I. Factual and Statutory Background
A. The Federal and Non-Federal Parcels
The Federal Parcel is situated west of the city of Redding in Shasta County, California. (Admin. R. ("AR") 397.) The parcel is surrounded by private residential properties, and as of April 2006, approximately 200 homes were within a one-mile radius of the property. (Id.) The property has been used primarily by adjacent landowners whose backyards abut the public land. (Id. at 403.) Motorized vehicles, mountain bikes, and pedestrian activity have created trails on the parcel, which have become popular with nearby residents and trail enthusiasts for walking, jogging, and mountain biking. (Id.)
A seasonal, intermittent stream called Salt Creek also traverses through portions of the Federal Parcel. (Id.) BLM and the California Department of Fish and Game have identified steelhead trout and chinook salmon as threatened or potentially threatened species that are known or reasonably expected to inhabit Salt Creek. (Id. at 400.) Thirteen recorded archeological sites also dot the land, including cabin foundations, minor ditches, and mine workings, although none of the recorded sites were deemed eligible for inclusion in the National Register of Historic Places. (Id. at 399.)

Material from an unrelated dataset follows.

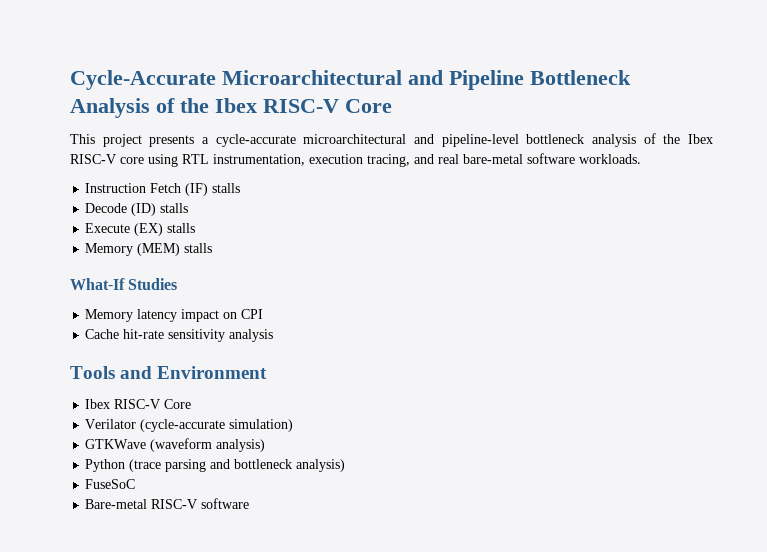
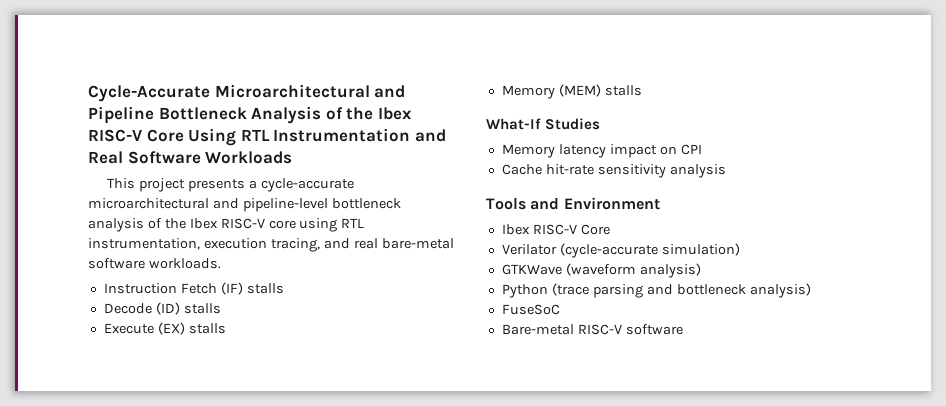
- Cycle-Accurate Microarchitectural and Pipeline Bottleneck Analysis of the Ibex RISC-V Core
+ Cycle-Accurate Microarchitectural and Pipeline Bottleneck Analysis of the Ibex RISC-V Core Using RTL Instrumentation and Real Software Workloads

The Non-Federal Parcel is situated within the Grass Valley Creek ("GVC") Watershed in Trinity County, California. (Id. at 397.) GVC is a major tributary of the Trinity River and flows year round through portions of the property, providing a habitat for seven species of fish including steelhead trout, rainbow trout, chinook salmon, and coho salmon. (Id. at 397, 400.)
The property is situated on the Shasta Bally batholith, and the erosion of decomposing granite threatens the salmon and trout fisheries of the Trinity River. (Id. at 386.) The Trinity River Task Force, established in 1984 by the Trinity River Basin Fish and Wildlife Restoration Act and composed of state, federal, and county agencies and Native American tribes, has initiated several actions to prevent erosion in the GVC Watershed and restore nearby fisheries. (Id. at 386.)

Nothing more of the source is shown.